Imagine that all the frequencies nature affords were laid out on an extended piano keyboard. Never mind that some waves are mechanical, propagated through air or some other fluid, and other waves are electromagnetic, and can pass through a vacuum. Lay them down all together, and what do you get?
The startling answer is: a surprisingly narrow piano. To play X-rays (whose waves cycle up to 30,000,000,000,000,000,000 times per second), our pianist would have to travel a mere nine metres to the right of middle C. Wandering nine and a half metres in the other direction, our pianist would then be able to sound the super-bass note generated by shockwaves rippling through the hot gas around a supermassive black hole in the Perseus cluster — a wave that cycles just once every 18.5 million years.
Closer to home, how big do you think that piano would have to be for it to play every note distinguishable by the human ear? You’d have to add barely a single octave to either side of a regular concert grand.
Readers of Richard Mainwaring’s wonderfully titled book will fall into two camps. Some will want to hear what this “infinite piano” conceit reveals about the natural world; about the (considerable) auditory abilities of spiders, say, or how 23 high-stepping fitness junkies caused a tremor that evacuated the the 39-storey Techno Mart building in Seoul, South Korea.
Other readers, though entertained well enough by Mainwaring’s extraordinary clear and concise science writing, won’t be able to get that infinite piano out of their heads. It’s a metaphor so engaging, so intuitive, it’s quite as exciting as anything else in the book (for all that the book features ghosts, whales, Neolithic chambered cairns and Nikolai Tesla).
Mainwaring is a musician and a composer, and the business of music runs under even his most abstruse intellectual excursions. A Marsquake recorded on On 6 April 2019, sped up by a factor of 60, sounds, he tells us, “not unlike someone blowing over the top of a half-full wine bottle in Westminster Abbey”. Fully concentrating on a task generates brainwaves of around 40 Hz or more: ”it’s a wonder we can’t hear them humming, as they are at the same frequency as the opening bass note of Cypress Hill’s ‘Insane in the Brain’.”
This is infotainment at its most charming and lightweight; tonally, it’s of a piece with the musical stunts (for example, arranging a performance by massed tuning-forks) that Mainwaring has regularly staged for BBC1’s pre-watershed magazine programme The ONE Show. The glimpses Mainwaring gives us into the peculiar, fractured, distraction-filled business of modern music making are quite as fascinating as his tales of planetary resonance and the latest thinking about olfaction. He can also be tremendously catty, as when he pricks the vaingloriousness of virtuoso bass players (“Know your role, bassists – stay out of the way.”)
Like any ebullient teacher, he won’t be everybody’s cup of tea. There’s always one misery-guts at the back of the class whose teeth will be set on edge, and now and again Mainwaring’s humour is a little forced. This is usually because he’s hit on some neat metaphor and doesn’t know when to stop beating on it. We should set against this, though, his willingness to dive (and deeply, too) into any number of abstruse subjects, from religious experiences to Edwardian vibrators.
Throughout, Mainwaring keeps a sharp eye out for specious claims and pretensions. There is, he says, nothing magical about “the God-given, superhero ability of perfect pitch” — the ability to identify a note from its frequency.

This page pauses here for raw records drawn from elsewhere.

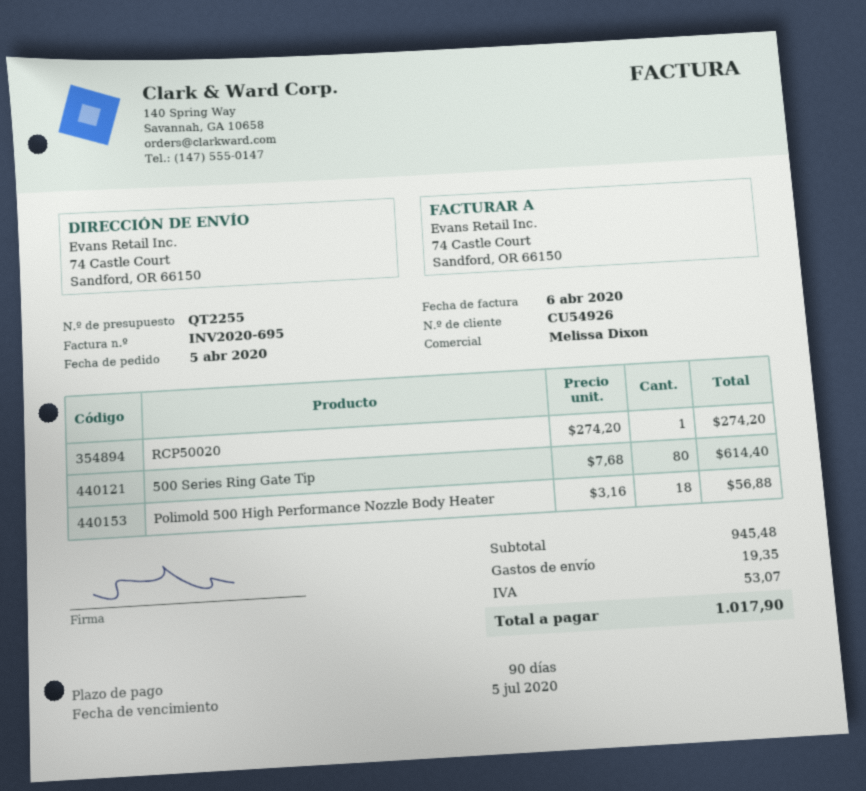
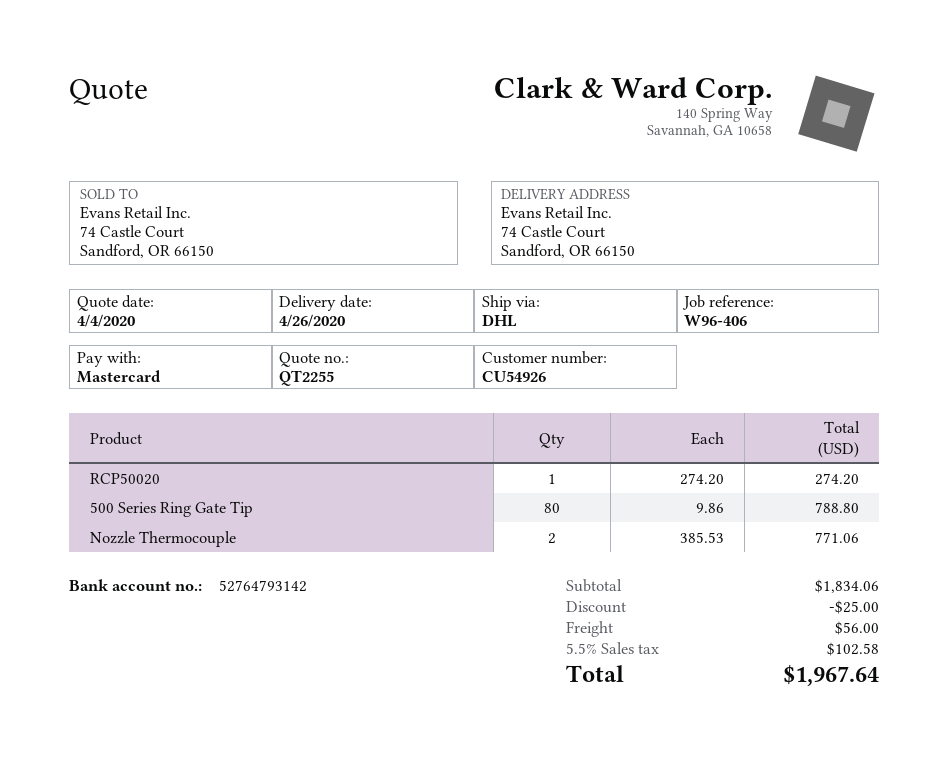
500 Series Ring Gate Tip: 80 x 7.68 = 614.40 -> 80 x 9.86 = 788.80
Polimold 500 High Performance Nozzle Body Heater: 18 x 3.16 = 56.88 -> none
Nozzle Thermocouple: none -> 2 x 385.53 = 771.06
subtotal: 945.48 -> 1834.06
discount: none -> 25.00
shipping: 19.35 -> 56.00
tax: 53.07 -> 102.58
total: 1017.90 -> 1967.64

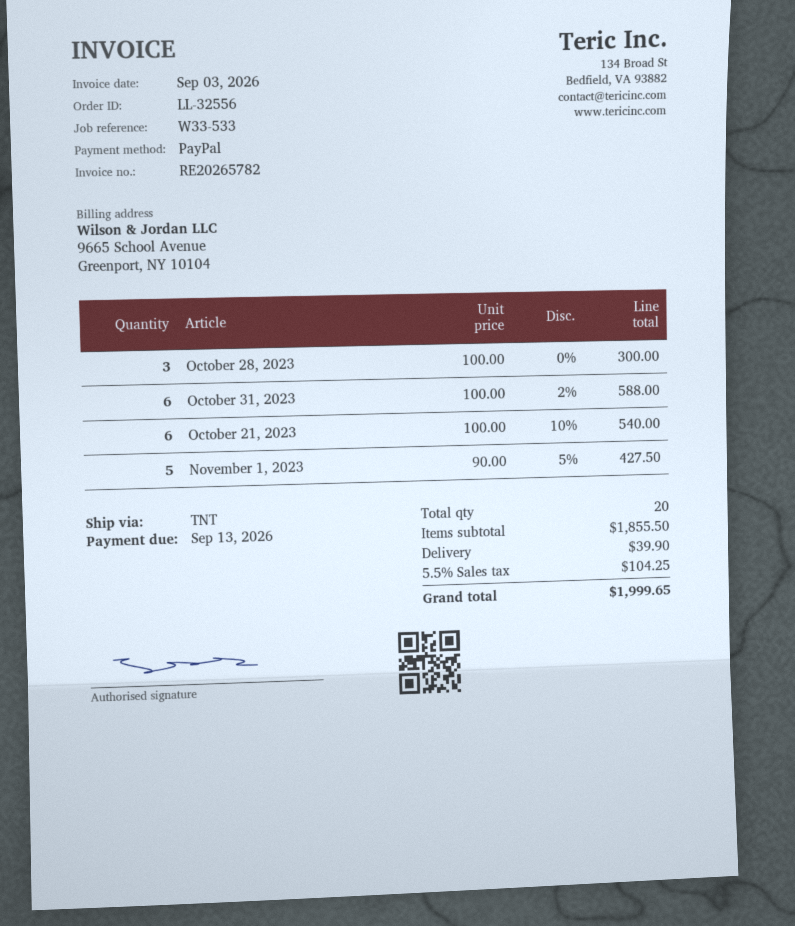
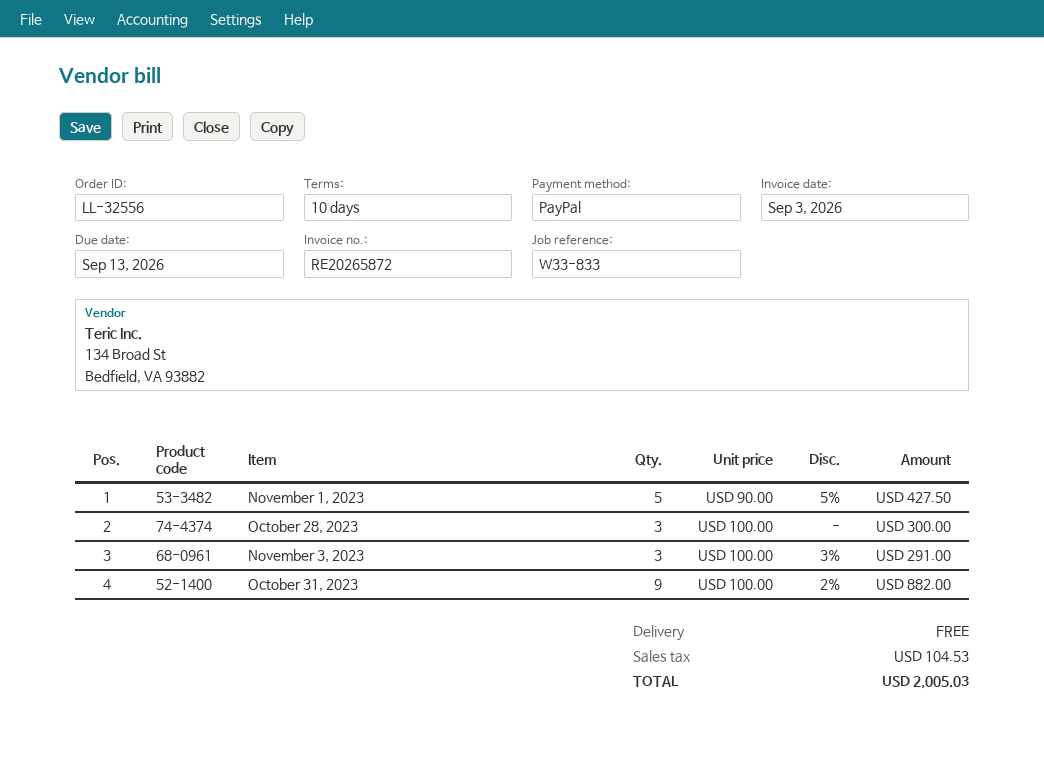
invoice number: RE20265782 -> RE20265872
reference: W33-533 -> W33-833
October 31, 2023: 6 x 100.00 - 2% = 588.00 -> 9 x 100.00 - 2% = 882.00
October 21, 2023: 6 x 100.00 - 10% = 540.00 -> none
November 3, 2023: none -> 3 x 100.00 - 3% = 291.00
shipping: 39.90 -> 0.00
tax: 104.25 -> 104.53
total: 1999.65 -> 2005.03

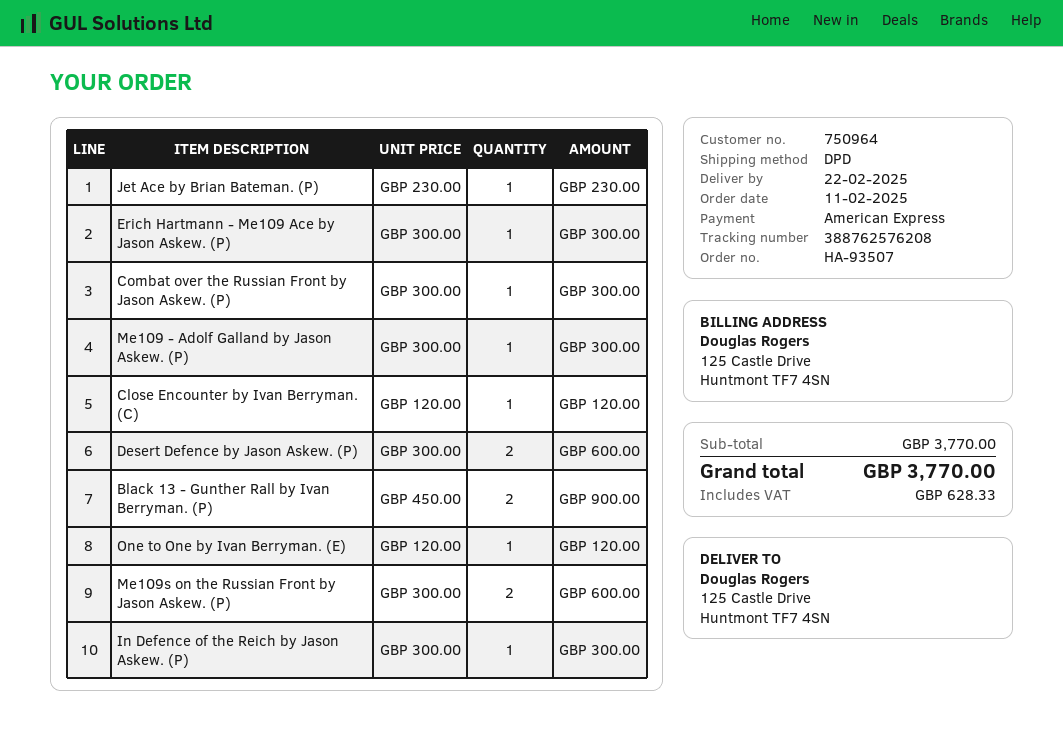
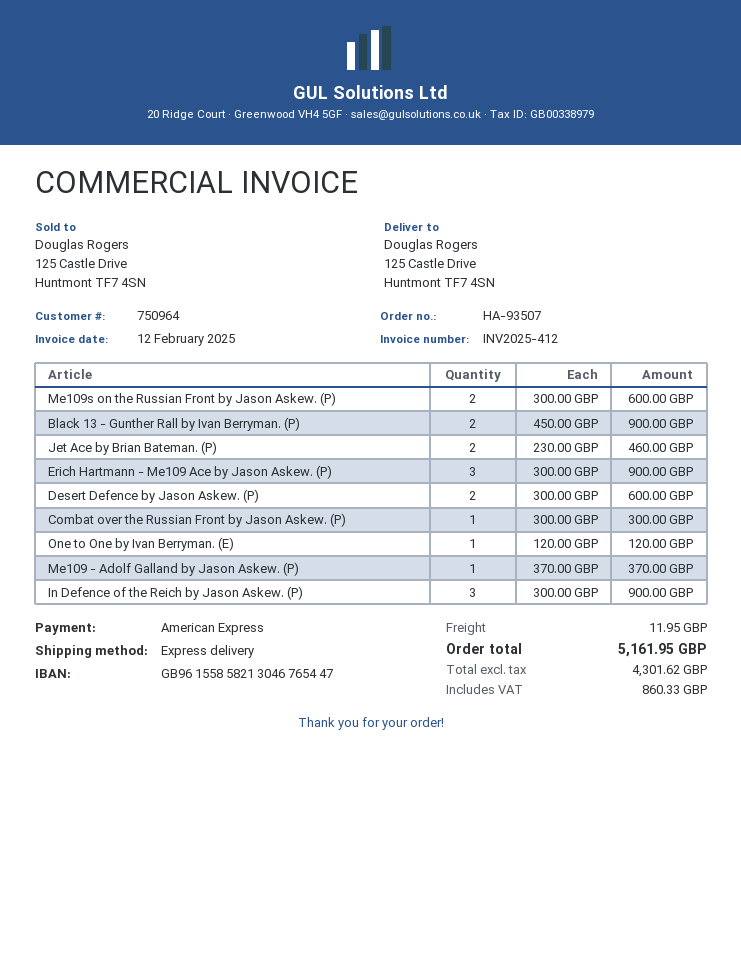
shipping method: DPD -> express
Jet Ace by Brian Bateman. (P): 1 x 230.00 = 230.00 -> 2 x 230.00 = 460.00
Erich Hartmann - Me109 Ace by Jason Askew. (P): 1 x 300.00 = 300.00 -> 3 x 300.00 = 900.00
Me109 - Adolf Galland by Jason Askew. (P): 1 x 300.00 = 300.00 -> 1 x 370.00 = 370.00
Close Encounter by Ivan Berryman. (C): 1 x 120.00 = 120.00 -> none
In Defence of the Reich by Jason Askew. (P): 1 x 300.00 = 300.00 -> 3 x 300.00 = 900.00
shipping: none -> 11.95
tax: 628.33 -> 860.33
total: 3770.00 -> 5161.95

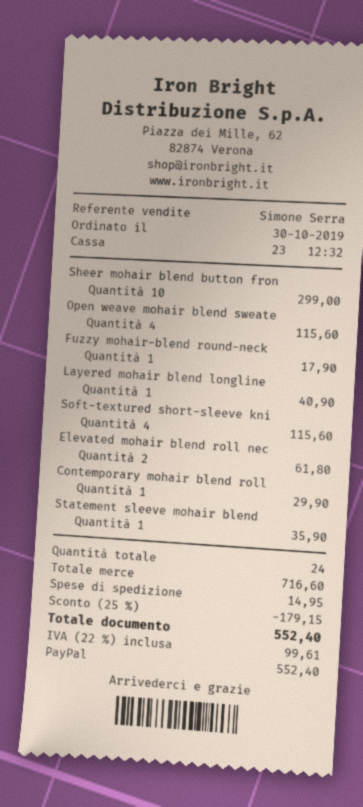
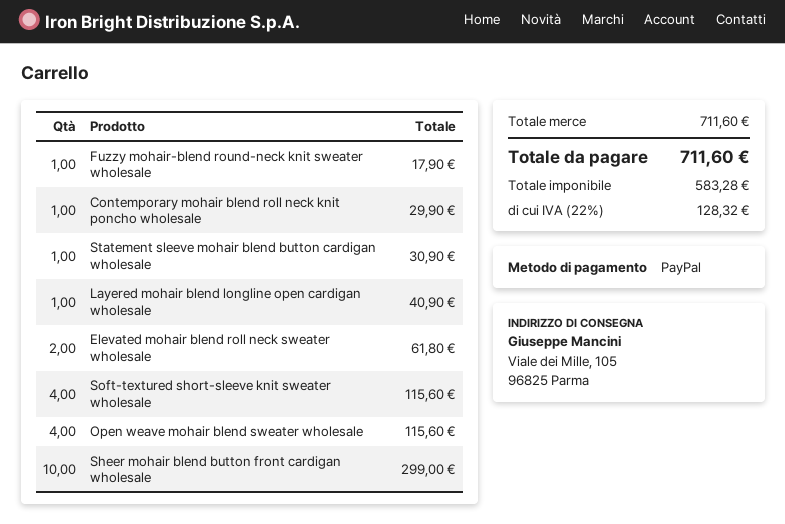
Statement sleeve mohair blend: 1 for 35.90 -> 1 for 30.90
subtotal: 716.60 -> 711.60
discount: 25% = 179.15 -> none
shipping: 14.95 -> none
tax: 22% = 99.61 -> 22% = 128.32
total: 552.40 -> 711.60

Indeed, before 1955, the year the ISO standardised “A” at 440 Hz, there was no such thing as perfect pitch. (Interestingly, though, speakers of Mandarin, a language dependent on tonal inflexion, are rather better at guessing notes than the rest of us.)
On the other hand there is, as Mainwaring ably demonstrates, an extraordinary spiritual power to music, particularly around the note A forty-seven white keys to the left of middle C. (That’s 19 cycles per second, or 19 Hertz, we say now, in honour of Heinrich Rudolf Hertz, who proved the existence of electromagnetic waves). This “A” can trigger cold sweats, fits of severe depression, and even sightings of dead people. Mainwaring traces the use of low notes and infrasound from the more inaccessible tunnels of French caves (where little ochre dots marked where prehistoric singers should stand to sound especially resonant and amplified) to Bach’s Toccata and Fugue in D Minor which, on any decent organ, generates infrasonic byproducts by means of two chords and a low pedal D.
Though horribly abused and exploited by various new Age fads over the years, the old intuition still holds: vibrations reveal much about life, consciousness and the integrity of matter. Mainwaring’s clear-eyed forays into medicine, psychology and spirituality reflect as much.
It’s a commonplace of popular science that the world is looked at best through this or that funny-shaped window of the author’s choosing. But Mainwaring’s garrulous offering is the real deal.